At high level now you understand what is mTLS and how it offers more secure communication by following zero trust security model. If you are new to Application Gateway and have never setup TLS in Application Gateway, follow the link to create APPGW and Backend Servers. This tutorial uses self-signed certificates for demonstration purposes. For a production environment, use publicly trusted CA-signed certificates. Once end-to-end TLS is set up, you can follow this link for setting up mTLS. To test this setup the prerequisite is to have OpenSSL and curl tool installed on your machine. You should have access to the client certificate and client private key.
Let’s dive into how to test mTLS Application Gateway. In the command below, the client's private key is used to create a signature for the Certificate Verify message. The private key does not leave the client device during the mTLS handshake.

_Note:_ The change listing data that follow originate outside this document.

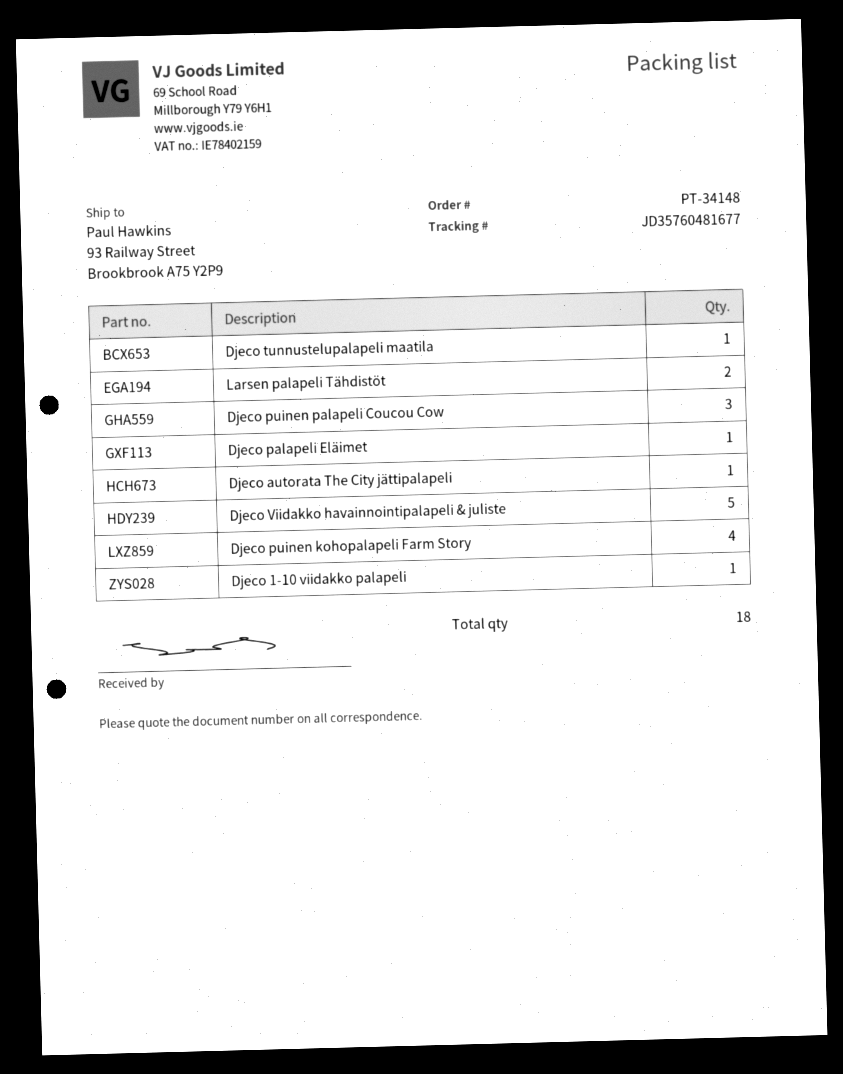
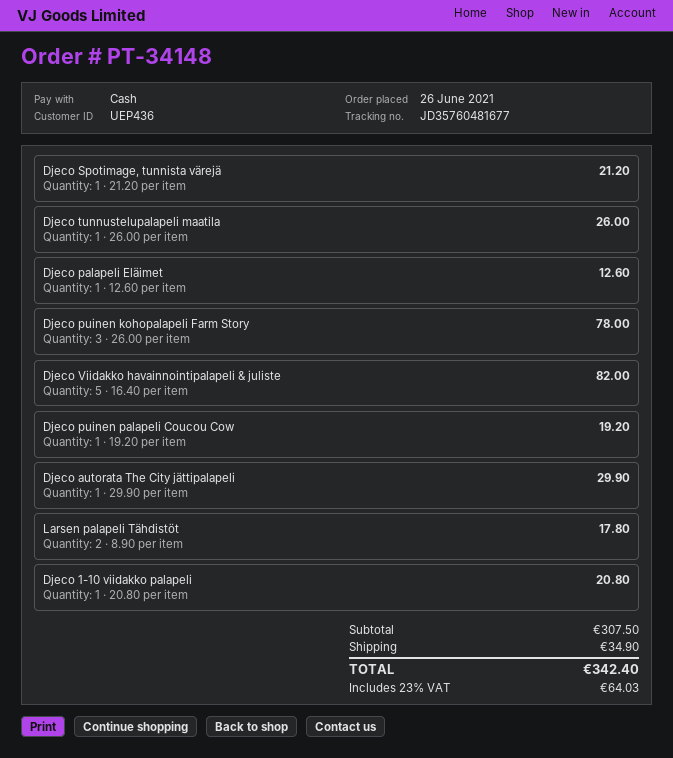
Djeco puinen palapeli Coucou Cow: 3 -> 1
Djeco puinen kohopalapeli Farm Story: 4 -> 3
Djeco Spotimage, tunnista värejä: none -> 1

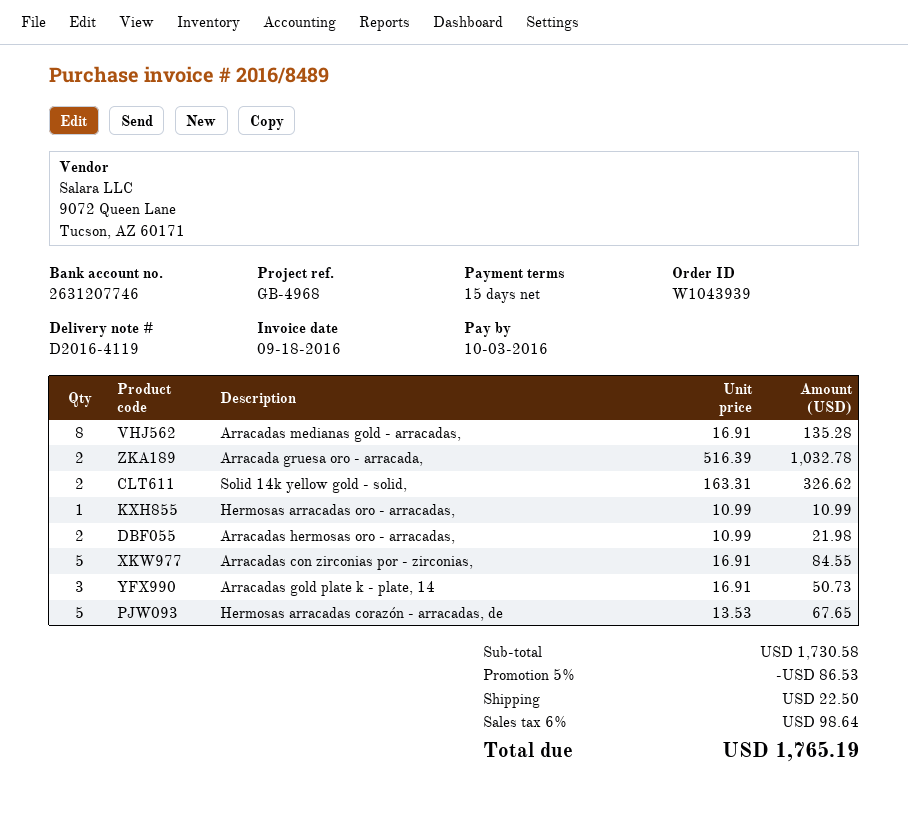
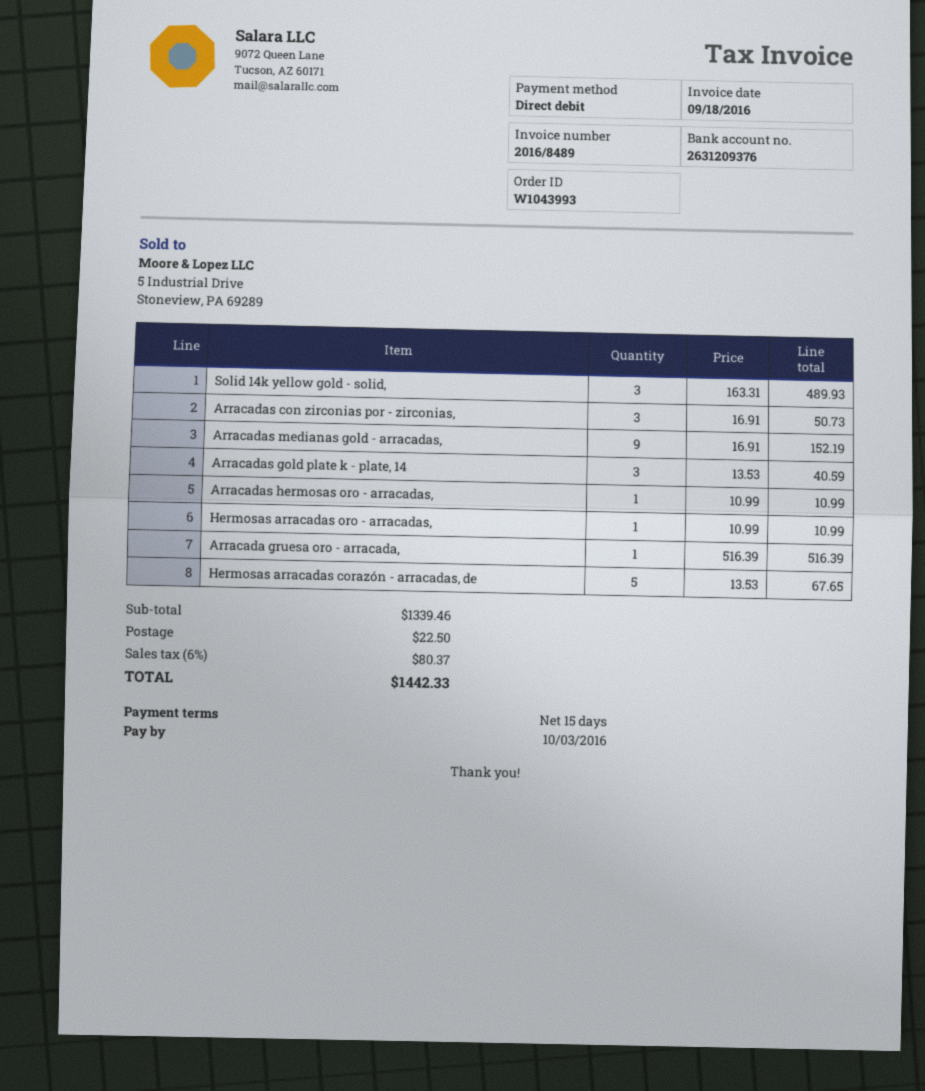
order number: W1043939 -> W1043993
bank account: 2631207746 -> 2631209376
Arracadas medianas gold - arracadas,: 8 x 16.91 = 135.28 -> 9 x 16.91 = 152.19
Arracada gruesa oro - arracada,: 2 x 516.39 = 1032.78 -> 1 x 516.39 = 516.39
Solid 14k yellow gold - solid,: 2 x 163.31 = 326.62 -> 3 x 163.31 = 489.93
Arracadas hermosas oro - arracadas,: 2 x 10.99 = 21.98 -> 1 x 10.99 = 10.99
Arracadas con zirconias por - zirconias,: 5 x 16.91 = 84.55 -> 3 x 16.91 = 50.73
Arracadas gold plate k - plate, 14: 3 x 16.91 = 50.73 -> 3 x 13.53 = 40.59
subtotal: 1730.58 -> 1339.46
discount: 5% = 86.53 -> none
tax: 6% = 98.64 -> 6% = 80.37
total: 1765.19 -> 1442.33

Verify your mTLS setup by using curl/openssl
- curl -vk https://<yourdomain.com> –key client.key –cert client.crt
<Yourdomain.com> -> Your domain address
client.key -> Client’s private key
client.crt -> Client certificate
In the above output, we are verifying if mTLS is correctly set up. If it is set up correctly, during the TSL handshake server will request the client certificate. Next, in the handshake, you need to verify if the client has presented a client certificate along with the Certificate Verify message. Since the client certificate was valid, the handshake was successful, and the application has responded with an HTTP "200" response.
If the client certificate is not signed by the root CA file that was uploaded as per the link in step 8, the handshake will fail. Below is the response we will get if the client certificate is not valid.
Alternatively, you can verify the mTLS connectivity with an OpenSSL command.
- openssl s_client -connect <IPaddress> :443 -key client.key -cert client.crt
Once the SSL connection is established type as written below:
GET / HTTP/1.1
Host: <IP of host>
You should get the Response code—200. This validates that mutual authentication is successful.
I hope you have learned now what mTLS is, what problem it solves, how to set it up in Application Gateway and how to validate the setup. It is one of the several great features of Application gateway that provides our customer with an extra layer of security for the various use cases that we have discussed above. One thing to note is that currently Application Gateway supports mTLS in frontend only (between client and Application gateway). If your backend server is expecting a client certificate during SSL negotiation between Application gateway and backend server, that request will fail. If you want to learn how to send certificates to backend application via http header please wait for our next blog of mTLS series. In that blog I will go over how to use Rewrite feature to send the client certificate as http header. Also we will discuss how we can do OCSP validation of client certificate.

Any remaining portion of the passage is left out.